I was reminded today that nothing is permanent in the cloud. I accidentally terminated my primary database instance running on Amazon EC2. 319 databases, 100 GB of data running on SQL Server 2008.

I was removing 2 decommissioned server instances, I selected both of them and clicked terminate. About 60 seconds later I started getting alerts that my web sites are down. I refreshed my Amazon Console and saw that my primary database instance was terminating.

5 hours later I have everything restored. Another four hours of cleanup and testing we are almost back to normal.

In cloud computing nothing is permanent. Your GMail account could disappear at any moment. Your cloud provider could be acquired and shut-down. Your Amazon EC2 instance could get accidentally shut down.

This is one thing I love about cloud computing. Everything is virtualized, it doesn't really exist. Without a physical server to touch, we are unhinged from the last era of client / server computing. We are freed to live in the clouds.

Many cloud naysayers say you can't have permanent IT infrastructure running on Amazon EC2. Many people walk away from their Amazon Web Services after the experience of losing an instance or EBS Volume.

I have had a good record on Amazon. I have used Amazon S3 and Amazon EC2 since August 2007. I have never had a major failure that I couldn't recover from. Its because I backup, backup and backup some more.

I was able to recover today because I made a new AMI this weekend. I did get caught with my pants down on backups. I had to use backups from night before last.

I think the lack of hardware to touch is what scares a lot of IT folks. The same things can happen with server loss, data loss, and security breaches on physical IT infrastructure. I still have a raid array of 5 drives from 2002 that has digital photos of my daughters first year. I will send to a professional to see if I can recover....some day.

Most people are comfortable with things they see and can touch. They get comfortable in their process around these things. They create sort of permanence around their racks, severs, cords, wires and process.

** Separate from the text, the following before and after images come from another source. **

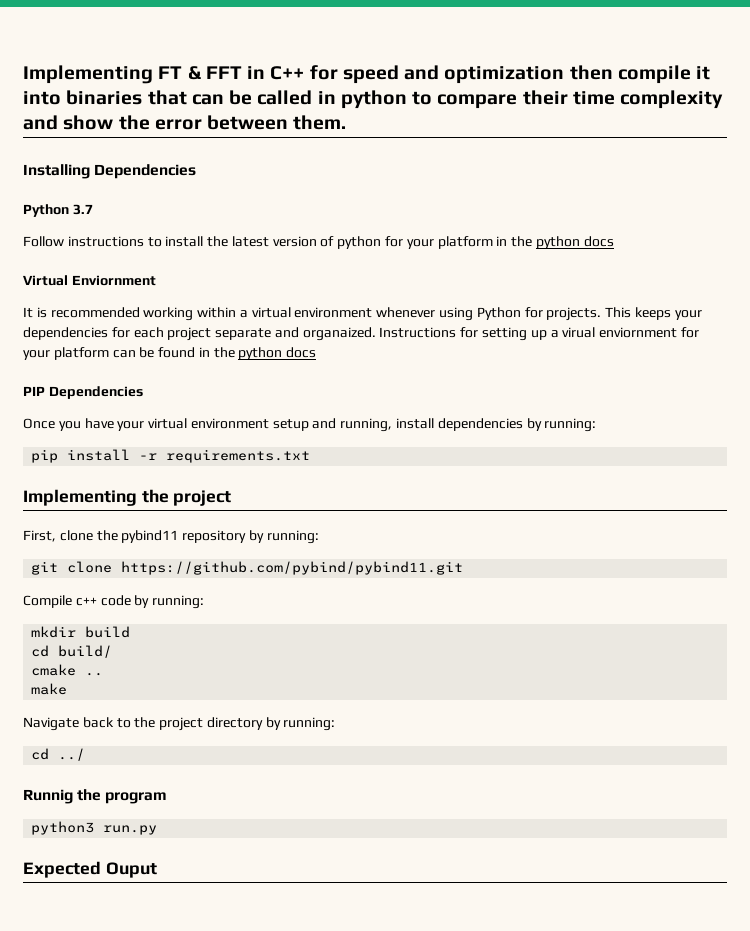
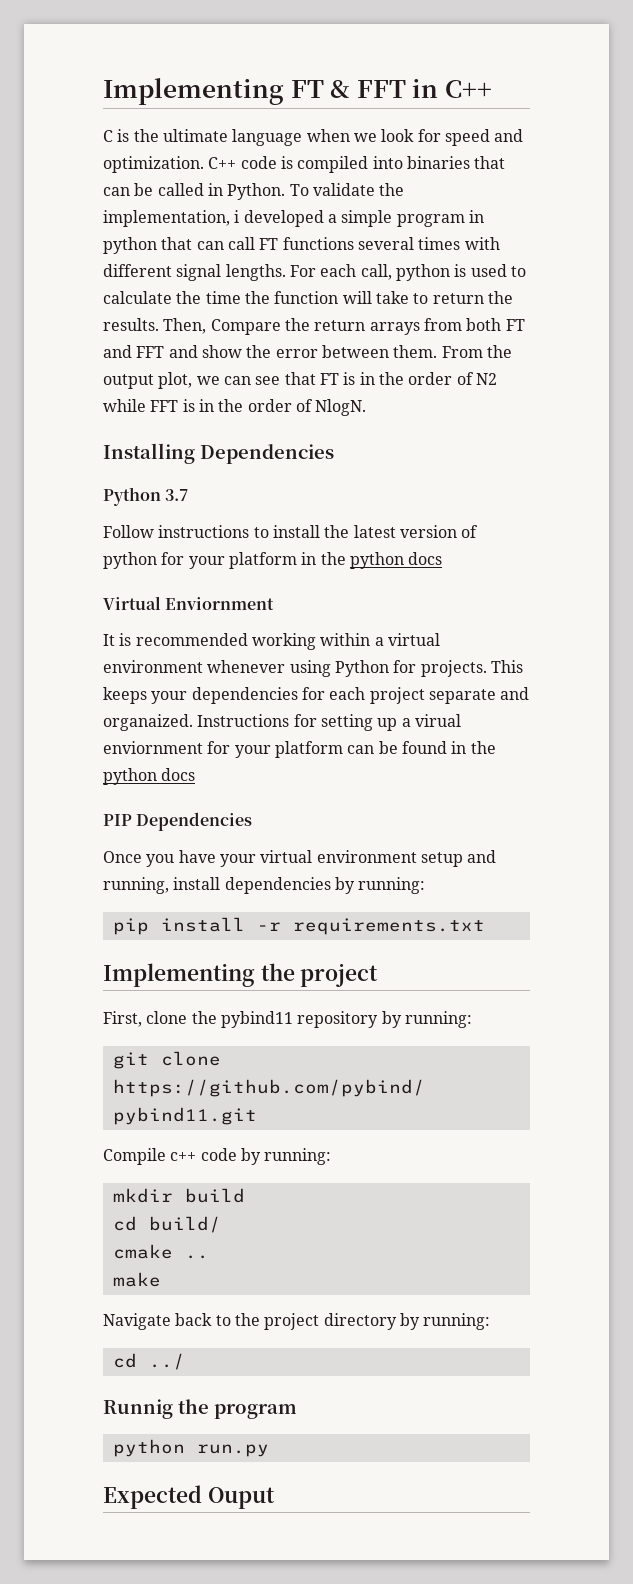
[309,65,711,84] for speed and optimization then compile it -> [103,129,524,146] [103,156,369,173] // C is the ultimate language when we look for speed and optimization. C++ code is compiled
[340,90,724,109] python to compare their time complexity -> [227,183,405,200] [103,210,484,227] [103,237,500,254] [103,264,526,281] [103,291,513,304] [103,318,525,335] [103,345,165,358] Python. To validate the implementation, i developed a simple program in python that can call FT functions several times with different signal lengths. For each call, python is used to calculate the time the function will take to return the results. Then, Compare the return arrays from both FT and FFT
(347, 122) none -> [441,345,512,358] [103,372,497,389] [103,399,367,416] From the output plot, we can see that FT is in the order of N2 while FFT is in the order of NlogN.
[31,821,95,835] python3 -> [112,1439,185,1457] python

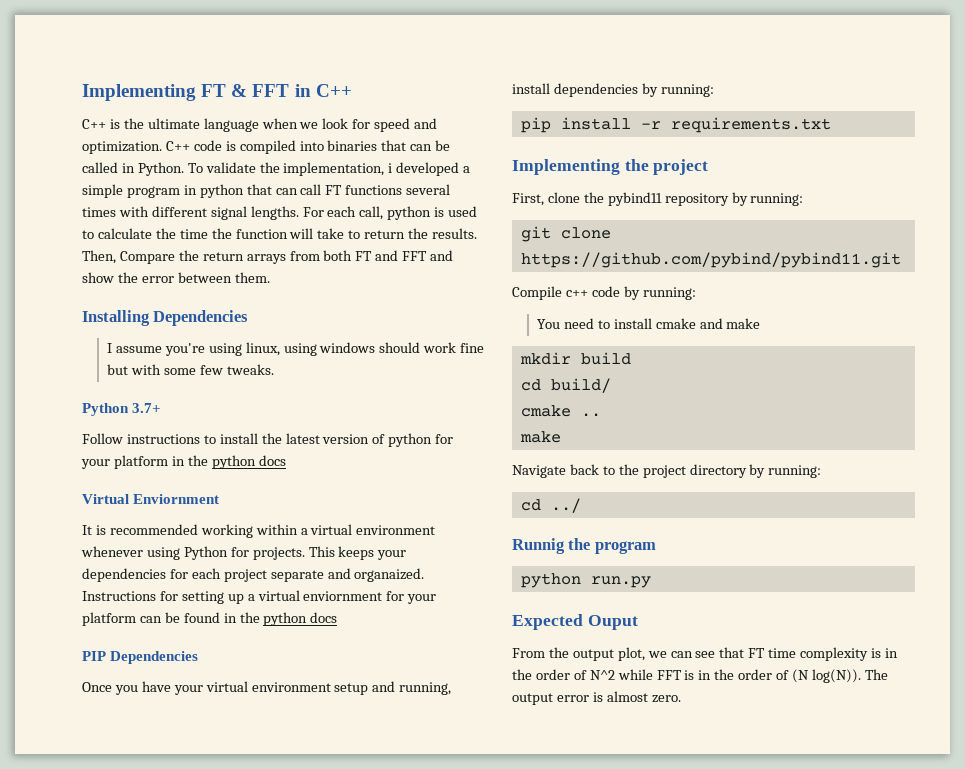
[103,130,113,142] C -> [82,119,106,129] C++
[441,345,512,358] [103,372,497,389] [103,399,367,416] [103,443,334,464] [103,487,189,506] From the output plot, we can see that FT is in the order of N2 while FFT is in the order of NlogN. // Installing Dependencies // Python 3.7 -> [82,310,249,326] [106,342,485,356] [106,364,274,375] [82,403,162,416] // Installing Dependencies // I assume you're using linux, using windows should work fine but with some few tweaks. // Python 3.7+
[414,714,461,727] virual -> [257,590,300,601] virtual
(332, 1156) none -> [536,318,761,329] // You need to install cmake and make
(275, 1498) none -> [512,647,898,661] [512,669,888,683] [512,691,681,705] // From the output plot, we can see that FT time complexity is in the order of N^2 while FFT is in the order of (N log(N)). The output error is almost zero.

I also think its easy to cover up IT ignorance and lack of process in a traditional IT infrastructure. IT is good at creating smoke and mirrors around what we do. In the cloud with the threat of impernance, you may have to work and have your processes together.

I been busy lately with other things and let the maintenance on my cloud IT infrastructure slack a little bit. I was also a little too comfortable. Then the cloud taught me a lesson in permanence. I need to go through every bit of my cloud platform and audit everything. Make sure I'm not forgetting anything. I need to continue to clean house where I can. 100 GB can probably be trimmed here an there.

IT is possible in the cloud. You must understand that nothing is fixed or permanent. Every thing is subject to change. You must be ready to be tested at any moment. Recover. Learn and grow.